Restate the records that follow word for word. Omit the images.

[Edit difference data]
# # # # #

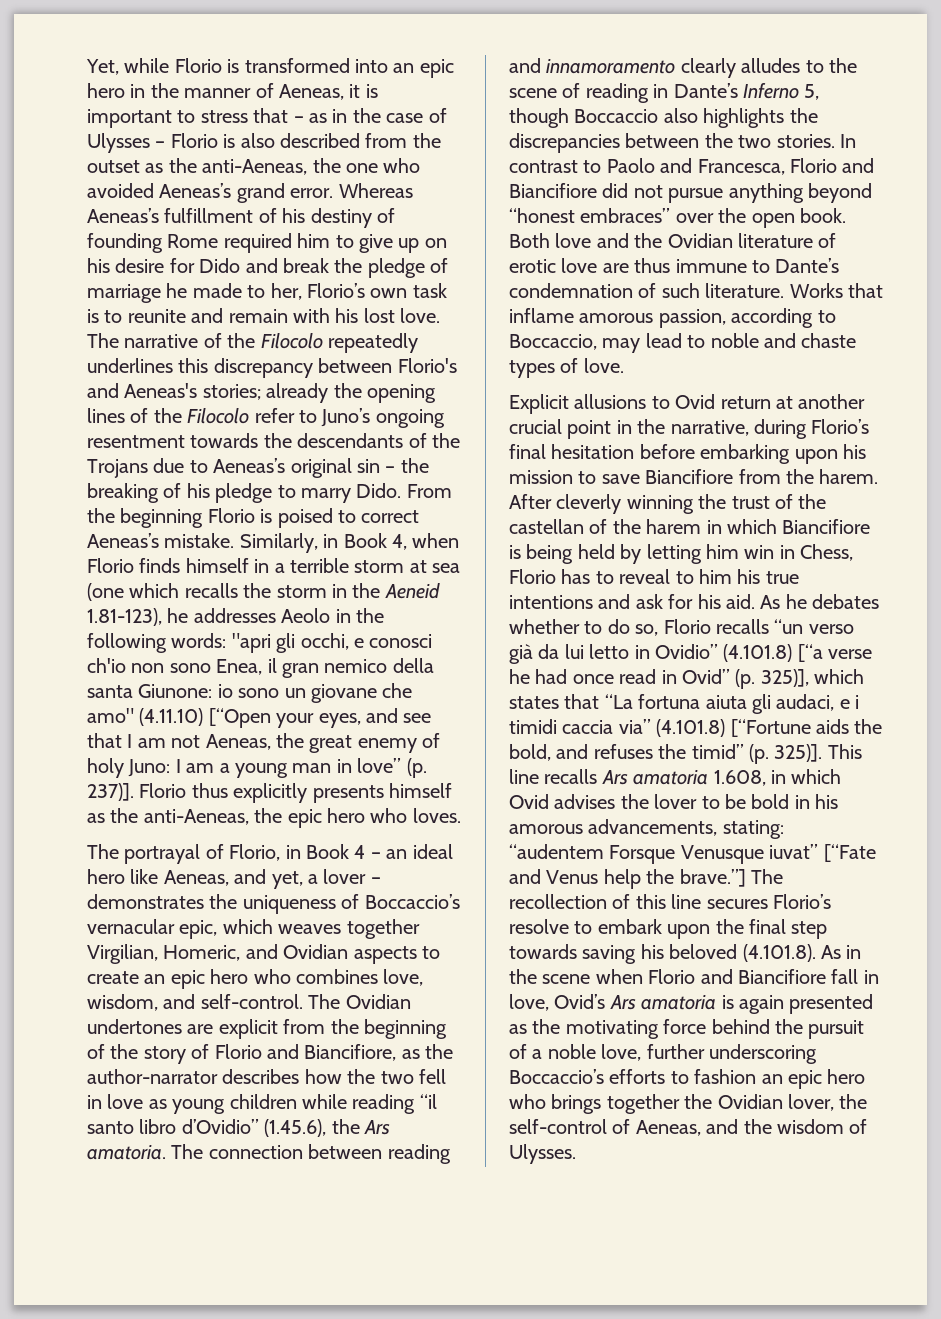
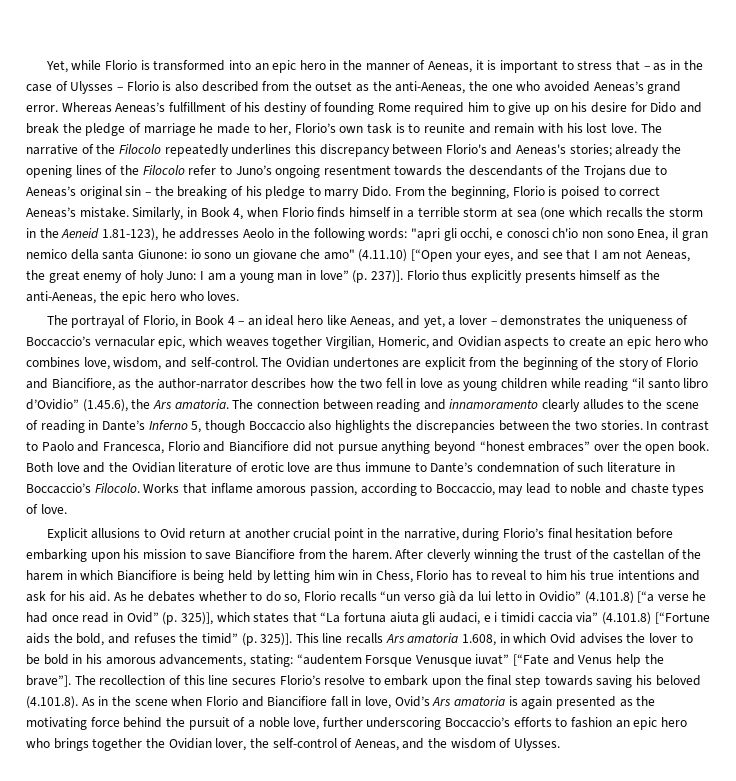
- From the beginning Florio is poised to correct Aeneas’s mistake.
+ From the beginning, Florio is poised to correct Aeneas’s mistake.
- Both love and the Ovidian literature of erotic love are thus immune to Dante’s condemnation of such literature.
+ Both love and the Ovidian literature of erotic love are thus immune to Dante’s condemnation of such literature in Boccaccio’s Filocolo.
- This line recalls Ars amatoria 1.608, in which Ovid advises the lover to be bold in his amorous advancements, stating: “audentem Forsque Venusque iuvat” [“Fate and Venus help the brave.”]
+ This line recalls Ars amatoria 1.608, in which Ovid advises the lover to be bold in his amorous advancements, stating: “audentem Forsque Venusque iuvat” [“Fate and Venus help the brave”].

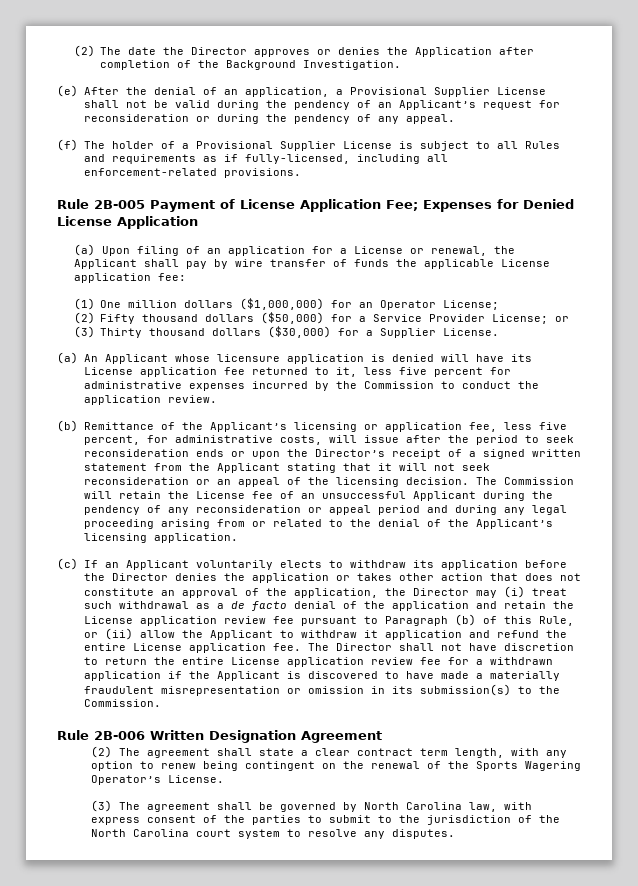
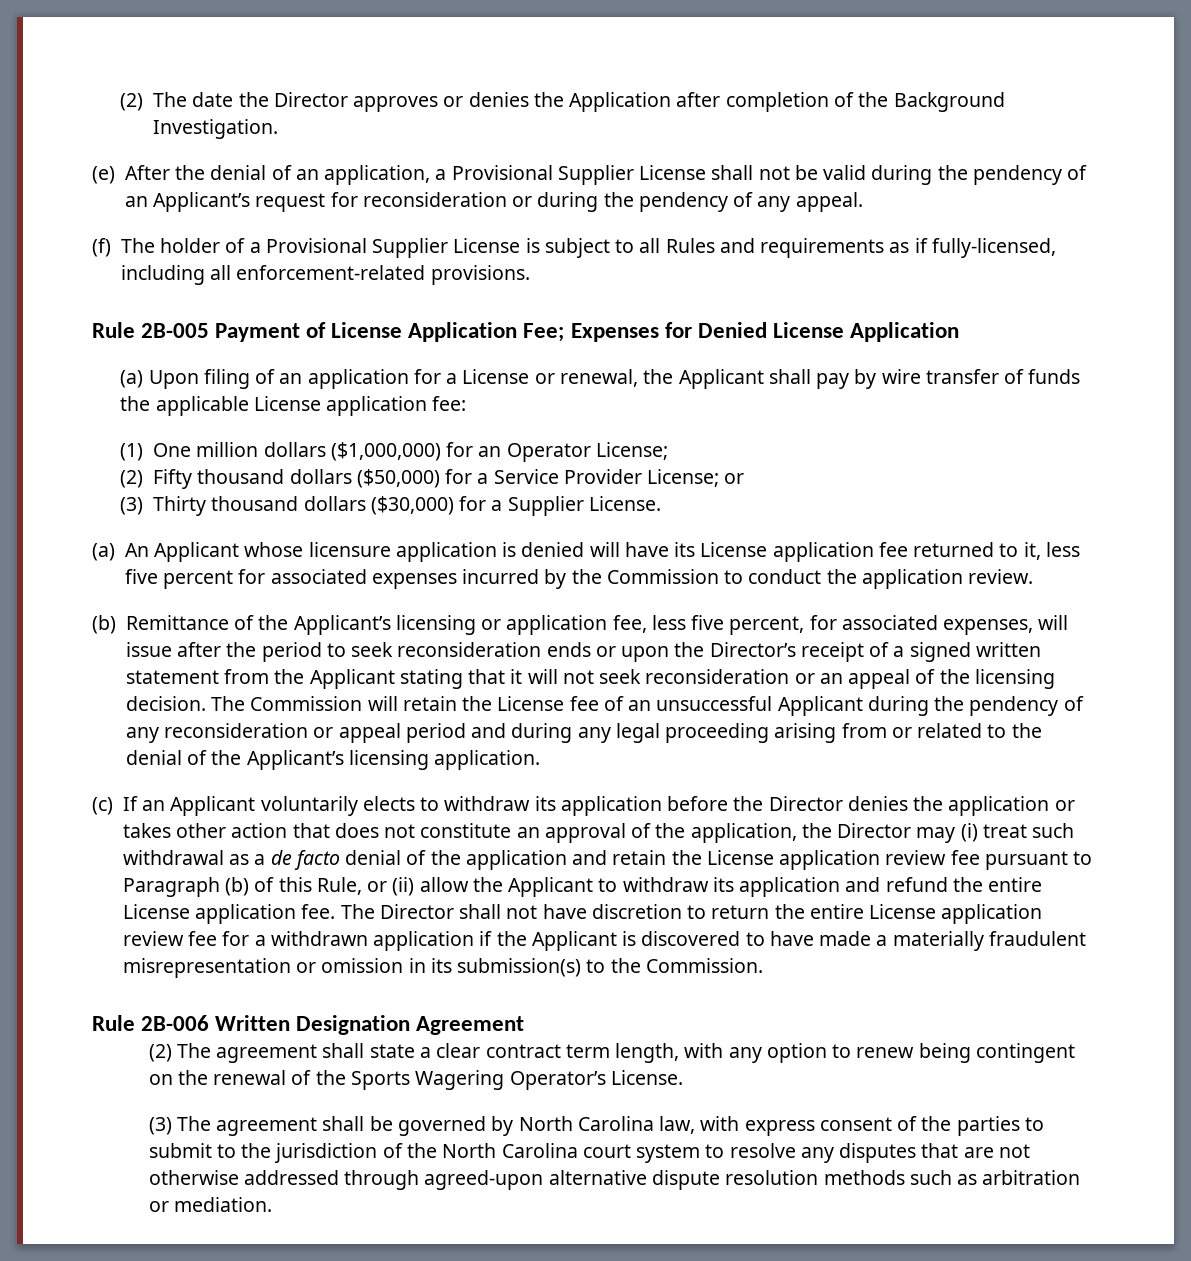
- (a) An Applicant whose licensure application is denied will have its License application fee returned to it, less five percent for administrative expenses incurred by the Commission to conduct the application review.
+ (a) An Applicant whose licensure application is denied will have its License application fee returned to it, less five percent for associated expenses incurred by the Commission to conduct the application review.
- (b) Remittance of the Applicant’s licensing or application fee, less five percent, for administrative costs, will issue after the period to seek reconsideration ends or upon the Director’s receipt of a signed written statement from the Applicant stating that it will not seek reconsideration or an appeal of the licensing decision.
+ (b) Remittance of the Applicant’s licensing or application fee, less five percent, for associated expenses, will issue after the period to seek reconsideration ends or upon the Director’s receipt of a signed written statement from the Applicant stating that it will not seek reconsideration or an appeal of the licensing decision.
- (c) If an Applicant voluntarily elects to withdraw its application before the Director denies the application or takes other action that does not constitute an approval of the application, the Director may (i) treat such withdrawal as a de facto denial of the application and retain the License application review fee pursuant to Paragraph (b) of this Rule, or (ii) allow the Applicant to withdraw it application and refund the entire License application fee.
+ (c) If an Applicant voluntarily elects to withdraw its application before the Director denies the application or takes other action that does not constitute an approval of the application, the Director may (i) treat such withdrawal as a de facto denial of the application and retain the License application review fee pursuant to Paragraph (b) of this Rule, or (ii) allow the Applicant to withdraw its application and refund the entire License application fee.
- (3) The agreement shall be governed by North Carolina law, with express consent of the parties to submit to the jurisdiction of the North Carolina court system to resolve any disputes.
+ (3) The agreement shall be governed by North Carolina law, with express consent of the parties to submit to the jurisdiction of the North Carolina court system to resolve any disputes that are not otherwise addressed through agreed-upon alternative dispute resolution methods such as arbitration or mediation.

# # # # #

:: ANSWER BELOW ::
- From the beginning Florio is poised to correct Aeneas’s mistake.
+ From the beginning, Florio is poised to correct Aeneas’s mistake.
- Both love and the Ovidian literature of erotic love are thus immune to Dante’s condemnation of such literature.
+ Both love and the Ovidian literature of erotic love are thus immune to Dante’s condemnation of such literature in Boccaccio’s Filocolo.
- This line recalls Ars amatoria 1.608, in which Ovid advises the lover to be bold in his amorous advancements, stating: “audentem Forsque Venusque iuvat” [“Fate and Venus help the brave.”]
+ This line recalls Ars amatoria 1.608, in which Ovid advises the lover to be bold in his amorous advancements, stating: “audentem Forsque Venusque iuvat” [“Fate and Venus help the brave”].

- (a) An Applicant whose licensure application is denied will have its License application fee returned to it, less five percent for administrative expenses incurred by the Commission to conduct the application review.
+ (a) An Applicant whose licensure application is denied will have its License application fee returned to it, less five percent for associated expenses incurred by the Commission to conduct the application review.
- (b) Remittance of the Applicant’s licensing or application fee, less five percent, for administrative costs, will issue after the period to seek reconsideration ends or upon the Director’s receipt of a signed written statement from the Applicant stating that it will not seek reconsideration or an appeal of the licensing decision.
+ (b) Remittance of the Applicant’s licensing or application fee, less five percent, for associated expenses, will issue after the period to seek reconsideration ends or upon the Director’s receipt of a signed written statement from the Applicant stating that it will not seek reconsideration or an appeal of the licensing decision.
- (c) If an Applicant voluntarily elects to withdraw its application before the Director denies the application or takes other action that does not constitute an approval of the application, the Director may (i) treat such withdrawal as a de facto denial of the application and retain the License application review fee pursuant to Paragraph (b) of this Rule, or (ii) allow the Applicant to withdraw it application and refund the entire License application fee.
+ (c) If an Applicant voluntarily elects to withdraw its application before the Director denies the application or takes other action that does not constitute an approval of the application, the Director may (i) treat such withdrawal as a de facto denial of the application and retain the License application review fee pursuant to Paragraph (b) of this Rule, or (ii) allow the Applicant to withdraw its application and refund the entire License application fee.
- (3) The agreement shall be governed by North Carolina law, with express consent of the parties to submit to the jurisdiction of the North Carolina court system to resolve any disputes.
+ (3) The agreement shall be governed by North Carolina law, with express consent of the parties to submit to the jurisdiction of the North Carolina court system to resolve any disputes that are not otherwise addressed through agreed-upon alternative dispute resolution methods such as arbitration or mediation.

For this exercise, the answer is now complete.